Regroupant 38 patients, avec un adénocarcinome pancréatique histologiquement prouvé, cette étude a été exécutée en série pendant toute l’évolution de la maladie.

- Chez 4 patients, Lewis (-), les niveaux du CA19-9 sont restés normaux durant toute l’évolution de la maladie. Chez les 34 restants, les niveaux du CA19-9 étaient sensiblement plus bas, en cas de tumeurs résécables ou de taille > 5cm. Les niveaux du CA19-9 ont brusquement chuté après résection chez 11patients, tandis qu’aucun changement n’a été trouvé après laparotomie sans résection.
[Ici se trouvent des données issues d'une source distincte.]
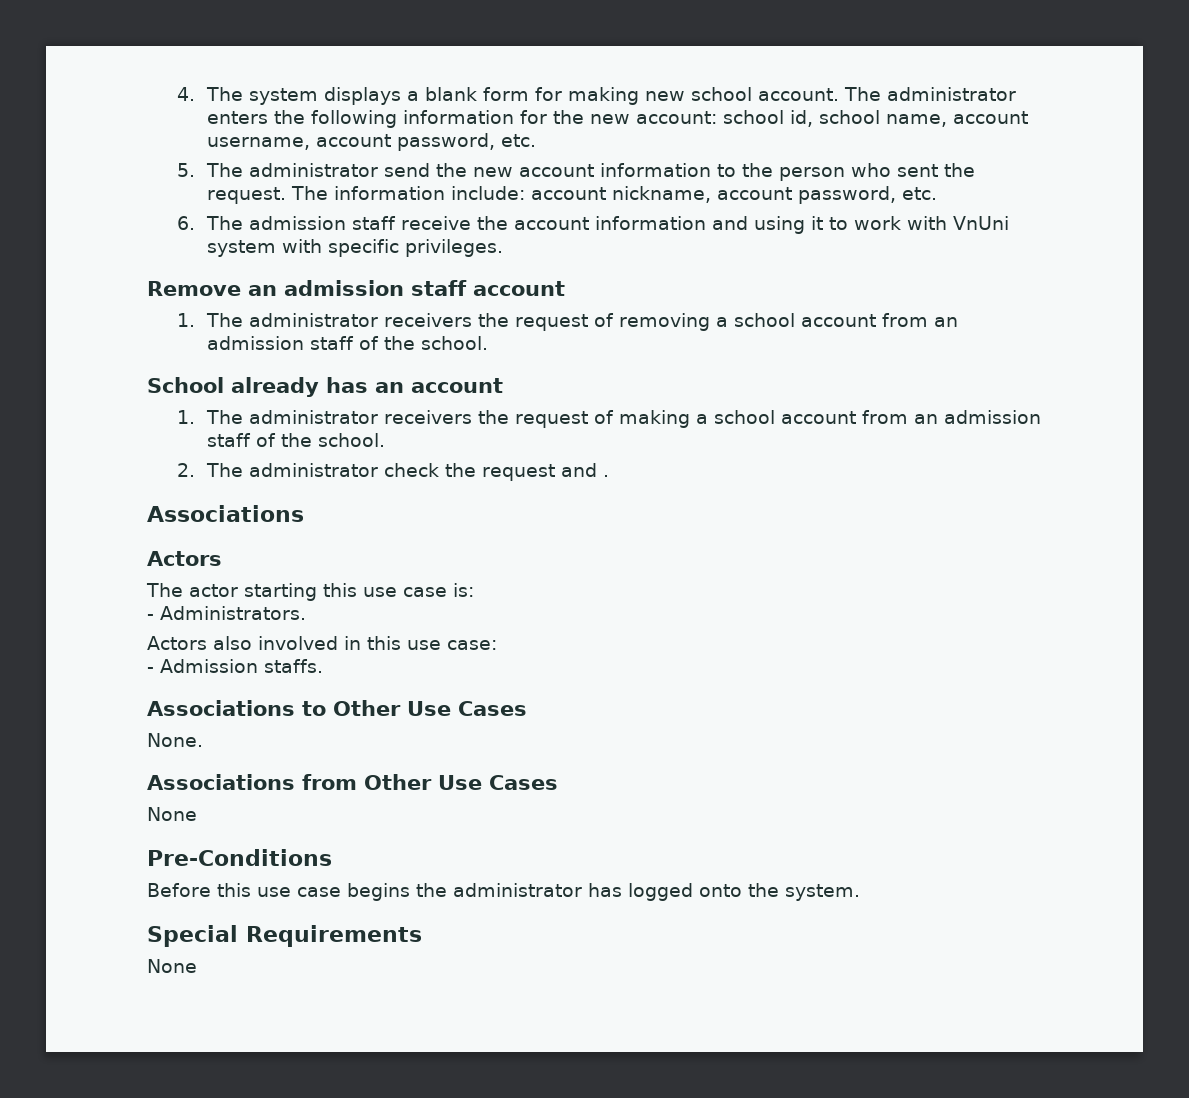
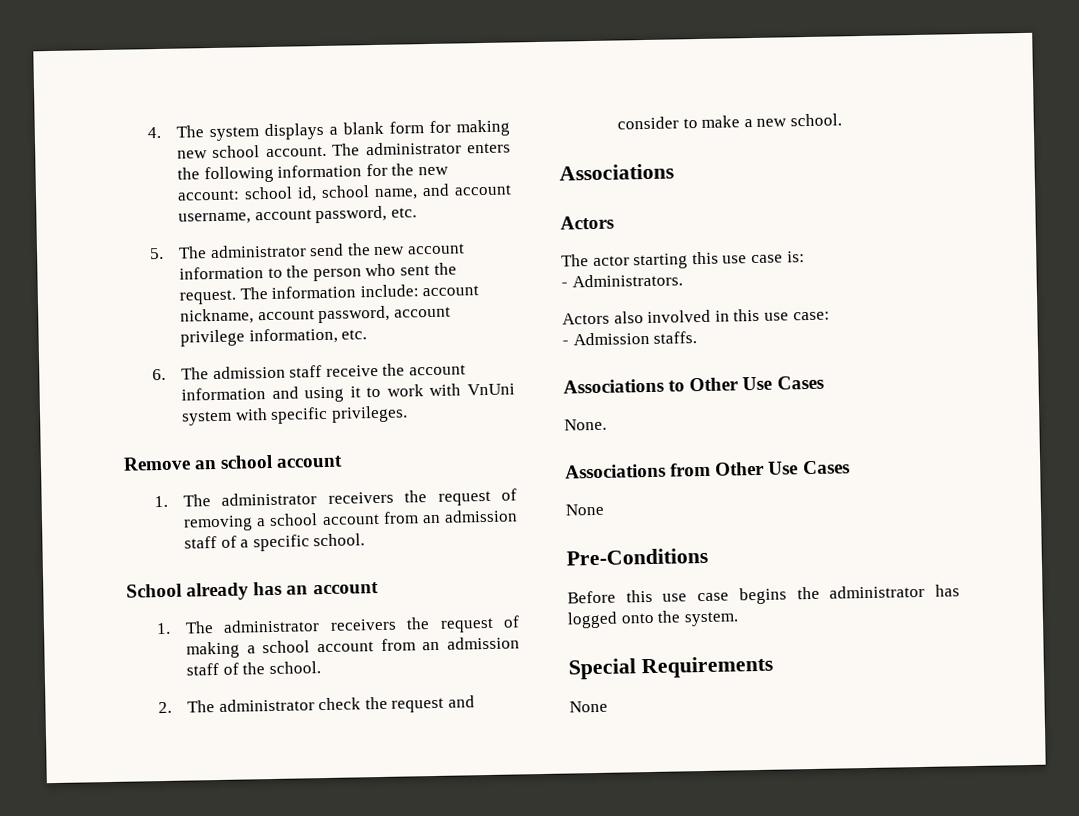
- The administrator enters the following information for the new account: school id, school name, account username, account password, etc.
+ The administrator enters the following information for the new account: school id, school name, and account username, account password, etc.
- The information include: account nickname, account password, etc.
+ The information include: account nickname, account password, account privilege information, etc.
- Remove an admission staff account
+ Remove an school account
- 1. The administrator receivers the request of removing a school account from an admission staff of the school.
+ 1. The administrator receivers the request of removing a school account from an admission staff of a specific school.
- 2. The administrator check the request and .
+ 2. The administrator check the request and consider to make a new school.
- Chez 7 patients dont les niveaux du CA19-9 sont revenus à la normale après résection, le taux de survie médiane était sensiblement plus long que chez les patients dont le taux postopératoire du CA19-9 a diminué sans pour autant revenir à la normale (21,9 mois contre 8,7 mois).

-Chez 6 patients, des 11 patients ayant subi la résection, la réascension du CA19-9, a précédé de 2 à 9 mois les changements détectés par l’examen clinique et l’imagerie.

-Chez 23 patients, qui ont décédé, 15 (65%) ont eu une élévation évidente du taux du CA19-9 avant leur décès.

◊ Etude de Beger : [73]

Regroupant 2119 patients, dont 347 ont un cancer du pancréas, la sensibilité du CA19-9 était de 85% et de 92% pour les sujets Lewis (+). Les niveaux du CA19-9 étaient sensiblement plus bas chez les patients ayant tumeurs résécables (n=126) que chez ceux avec tumeurs non résécables (n=221) (avec une sensibilité de 74 contre 90%).

Les niveaux du CA19-9 ont brusquement chuté après résection mais ne sont normalisés que dans 29, 13et 10% chez les patients présentant respectivement les stades I, II, III de la maladie.

- Pour les tumeurs non résécables, aucune diminution significative du taux du CA19-9 après laparotomie ou dérivation n’a été signalée.

- Pour le même stade de la maladie, le taux de survie médiane chez les malades dont le niveau du CA19-9 est revenu à la normale après résection a été sensiblement plus longue que pour les malades dont le niveau a diminué sans se normaliser (stade I: 33 contre 11,3 mois, stade II:41 contre 8,6 mois, stade III : 28 contre 10,8 mois).